Madison Fire Chief Roger Lightbody said five vehicles had been crushed and five houses had sustained heavy damage. The winds tore the kitchen off one woman's camp.
"The total CMP infrastructure in gone and has to be rebuilt," Lightbody said.
Paul Ouellette said he was working at the Chase camp when a pine tree came down on top of his truck.
"It was unbelievable," said camp owner Jim Doiron. "I never heard the tree (fall), just strong winds and hail. It was so strong. I saw the tree down and headed to the basement. It only took a minute and a half."
Camp owner Mary Vigue looked over fallen trees that filled her yard. A stray limb had impaled her garage roof, sticking out like a giant arrow. She said it had gone through the roof about 2 feet.
Home at the time, Vigue said she didn't see much of the actual devastation as it was happening: "That's how fast it came down," she said.
Camp owner, Alex Pakulski, a Skowhegan optometrist said he and his wife, Mardi, were lucky not to have been at home. His entire driveway was filled with trees. Had their cars been there, they would have been destroyed, he said. His dock was flipped and underwater and his boat had to be hauled off the rocks down the lake, he said.
"We were really lucky," Pakulski said. "If we had been here we probably would have bee n squashed running around trying to secure things."
Katie Ouilette was home alone when the storm struck. She said she was the porch overlooking the water, when the TV newsman forecast severe storms for central Somerset County.

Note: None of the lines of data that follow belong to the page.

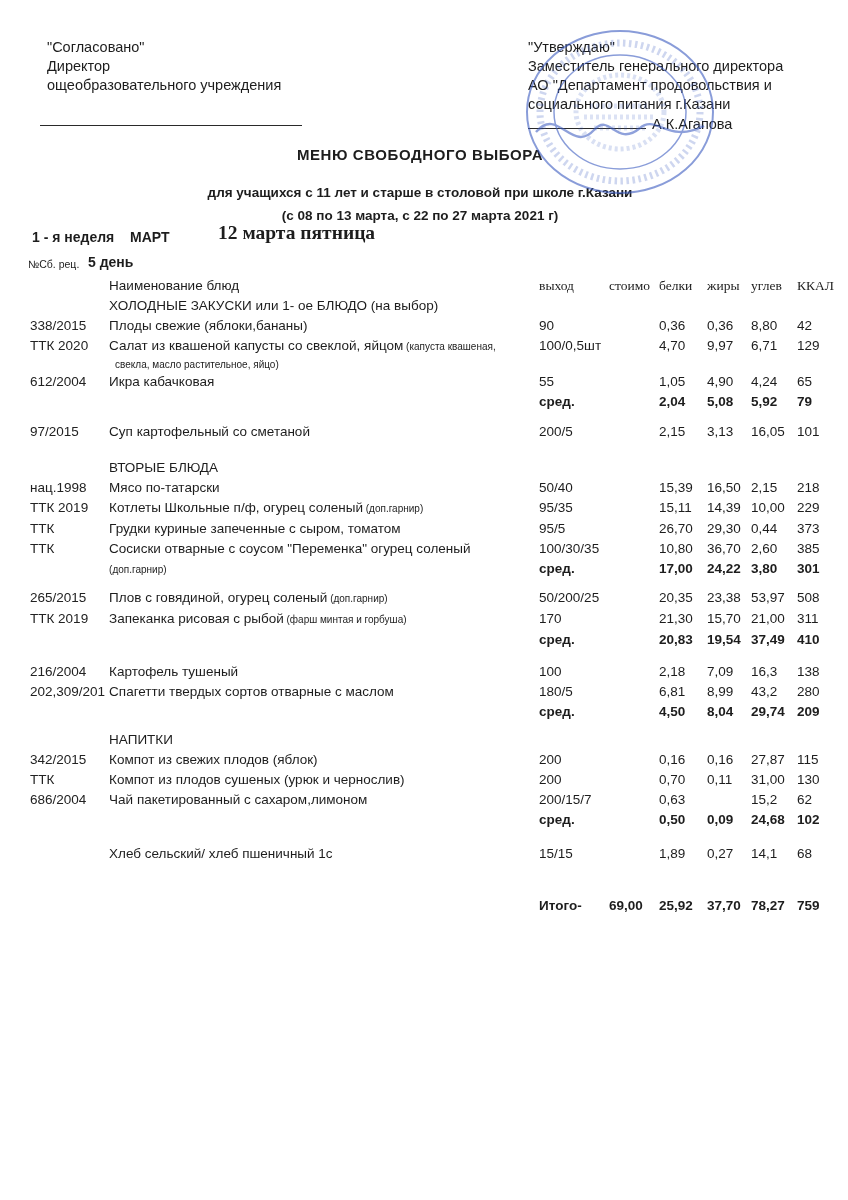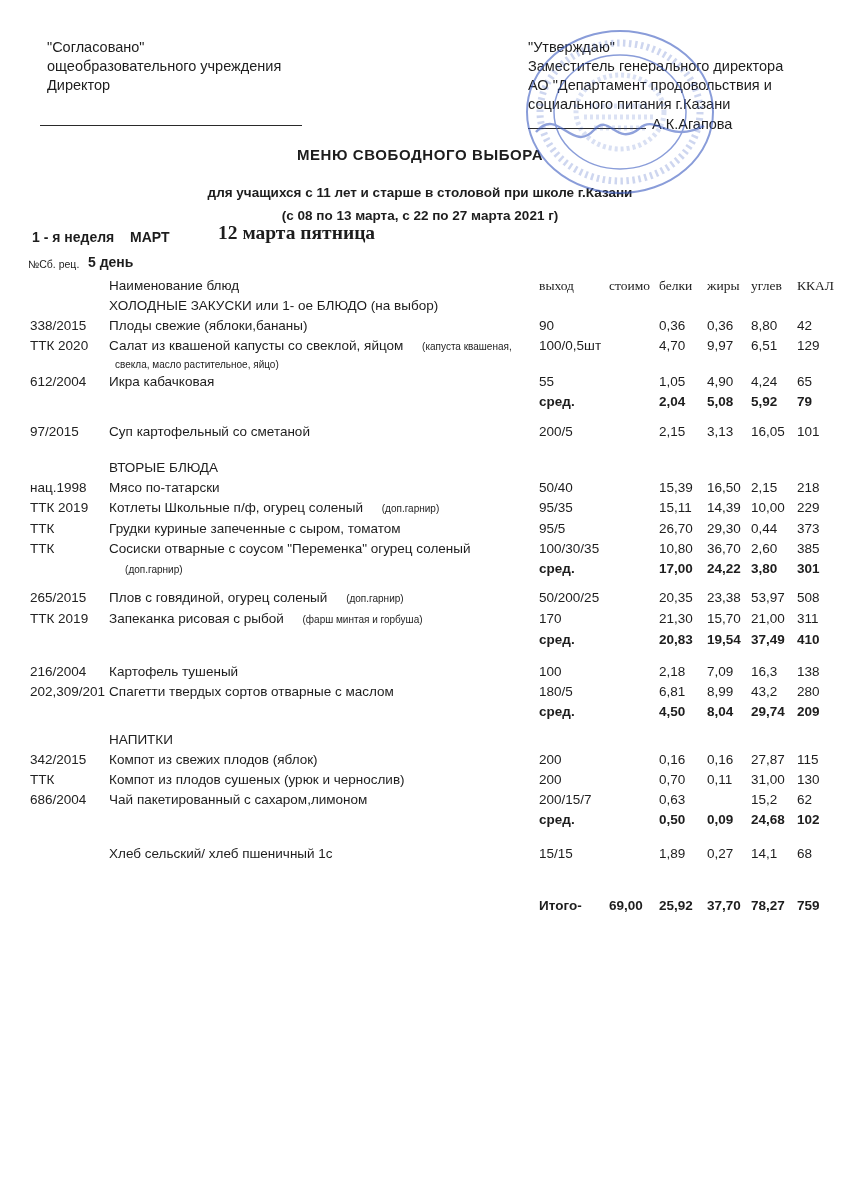--- a/index.html
+++ b/index.html
@@ -75,8 +75,8 @@
 
   <div class="abs appr appr-left">
     <div>"Согласовано"</div>
+    <div>Директор</div>
     <div>ощеобразовательного учреждения</div>
-    <div>Директор</div>
   </div>
   <div class="underline"></div>
 

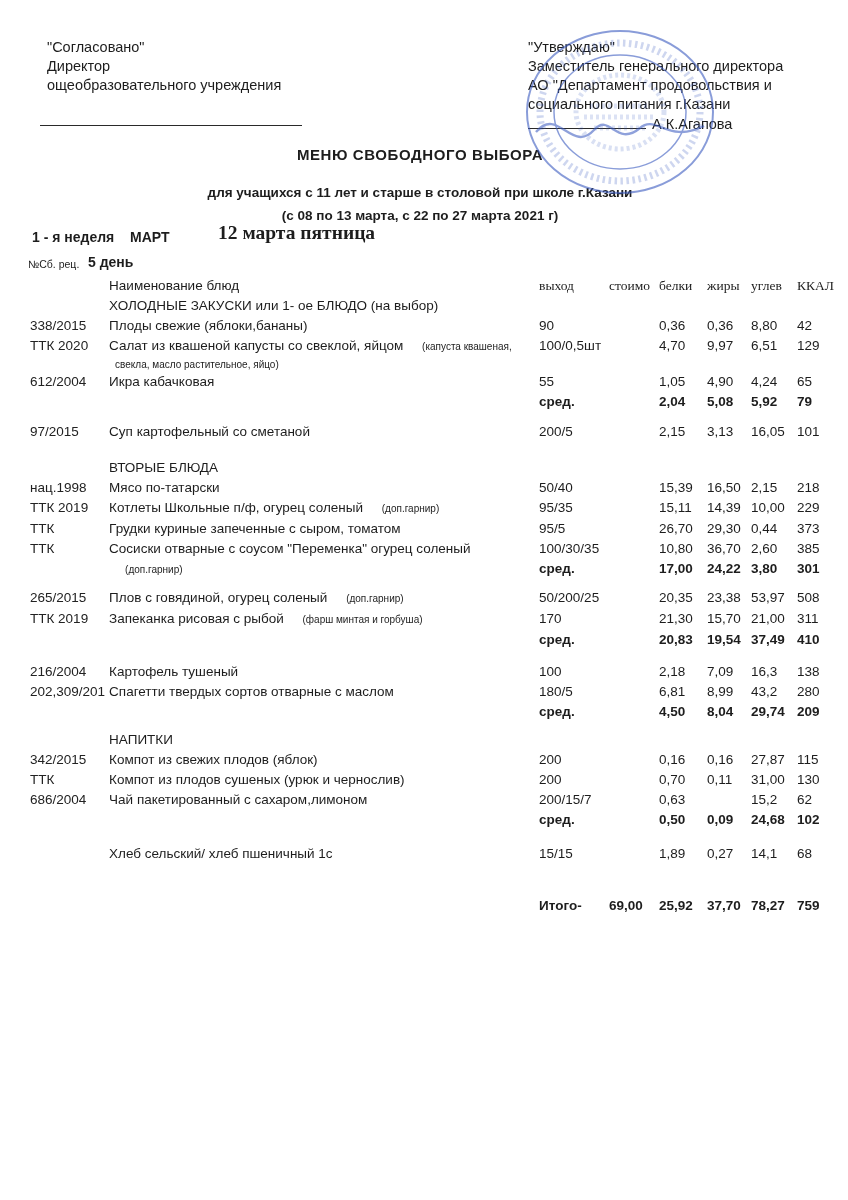--- a/index.html
+++ b/index.html
@@ -63,7 +63,7 @@
   td.c    { padding-right: 8px;  }
   td.k    { padding-right: 14px; }
   td.sec  { font-weight: bold; font-size: 14px; padding-left: 57px; padding-top: 2px; }
-  .sm  { font-size: 10px; font-weight: normal; margin-left: 16px; }
+  .sm  { font-size: 10px; font-weight: normal; }
   .ind { margin-left: 6px; line-height: 15px; }
   tr.avg td, tr.total td { font-weight: bold; }
   td.gap { padding: 0; line-height: 0; font-size: 0; }

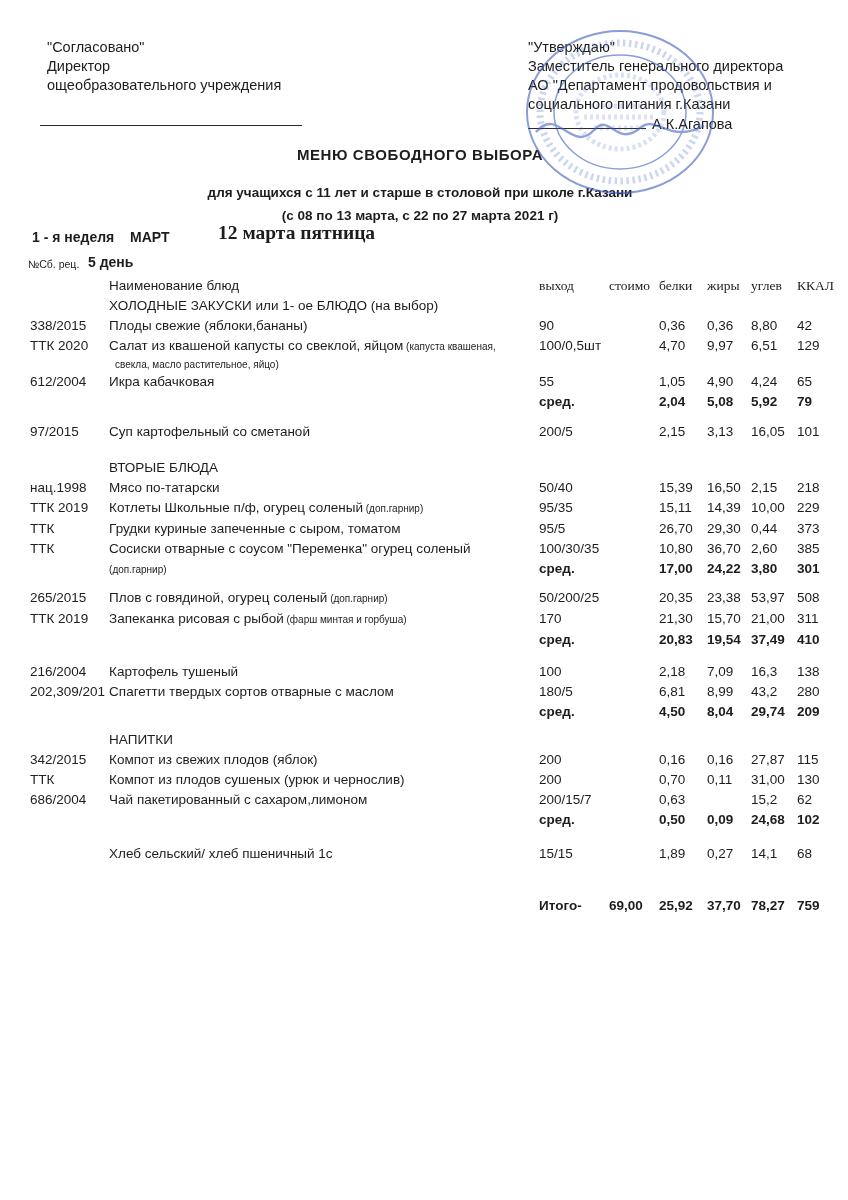--- a/index.html
+++ b/index.html
@@ -163,7 +163,7 @@
           <td class="num cost"></td>
           <td class="num b">4,70</td>
           <td class="num f">9,97</td>
-          <td class="num c">6,51</td>
+          <td class="num c">6,71</td>
           <td class="num k">129</td>
         </tr>
         <tr class="item">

She shut off and unplugged the TV and went inside and turned on another TV. The announcer said the storm watch had been canceled. "At that point, the cat came off the porch and went flying behind the sofa. He doesn't usually have that much energy," said a feisty Ouilette, chuckling at the memory. She said she decided she should close the upstairs window and ran for the steps -- climbing about nine of them before she heard the unimaginable noise.
Minutes later and she would have been upstairs when the tree came through the roof. Ouilette estimates it took only 30 seconds for the storm to pass by. In the aftermath, she and Lewis discovered two smaller boats destroyed, several trees uprooted, a corner of the roof torn off, a tree twisted and uprooted across her front porch and a piece of housing debris sticking in her front yard.
Ouilette, known for trying to make the best of a bad situation, said the good news is the neighbors coming to help. Young Andrew Ketterer rushing from next door to put a tarp over the items where the roof was peeled off. Neighbors like Greg Dore and Chuck Carpenter, who came to put a larger tarp on the roof. Other volunteers with chainsaws in hand, ready to help.
"There was such a huge display of concern," Ouilette said. "What wonderful friends."